#### What you have to do
The entries below contain a line with "[260,174,331,195] at login -> (231, 112) none" and a line with "[1027,241,1166,262] file or". Retype exactly everything from the first down to the second, both included, and nothing else.

#### Dataset content
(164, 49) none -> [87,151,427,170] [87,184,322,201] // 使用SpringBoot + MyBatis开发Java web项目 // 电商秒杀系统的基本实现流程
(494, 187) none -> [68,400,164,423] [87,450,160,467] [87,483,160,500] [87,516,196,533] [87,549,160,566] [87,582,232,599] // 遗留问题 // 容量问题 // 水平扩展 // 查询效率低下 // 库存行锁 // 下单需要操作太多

--

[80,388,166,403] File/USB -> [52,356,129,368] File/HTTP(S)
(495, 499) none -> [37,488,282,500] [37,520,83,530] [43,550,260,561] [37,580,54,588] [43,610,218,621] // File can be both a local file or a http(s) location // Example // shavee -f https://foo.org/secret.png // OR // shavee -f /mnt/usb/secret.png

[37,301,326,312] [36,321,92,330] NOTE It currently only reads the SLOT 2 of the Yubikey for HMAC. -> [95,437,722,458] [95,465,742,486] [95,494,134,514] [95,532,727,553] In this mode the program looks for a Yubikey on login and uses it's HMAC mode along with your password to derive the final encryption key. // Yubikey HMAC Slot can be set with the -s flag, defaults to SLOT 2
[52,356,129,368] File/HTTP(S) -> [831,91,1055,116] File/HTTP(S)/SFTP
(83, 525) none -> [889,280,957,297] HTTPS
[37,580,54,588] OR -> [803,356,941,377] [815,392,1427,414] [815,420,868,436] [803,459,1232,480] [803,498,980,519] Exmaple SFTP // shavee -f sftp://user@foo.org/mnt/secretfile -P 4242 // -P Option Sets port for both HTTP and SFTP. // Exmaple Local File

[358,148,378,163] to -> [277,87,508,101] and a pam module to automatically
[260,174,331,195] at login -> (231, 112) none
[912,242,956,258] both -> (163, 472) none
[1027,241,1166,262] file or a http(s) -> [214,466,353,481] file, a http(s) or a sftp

#### Reply to the exercise
[260,174,331,195] at login -> (231, 112) none
[912,242,956,258] both -> (163, 472) none
[1027,241,1166,262] file or a http(s) -> [214,466,353,481] file, a http(s) or a sftp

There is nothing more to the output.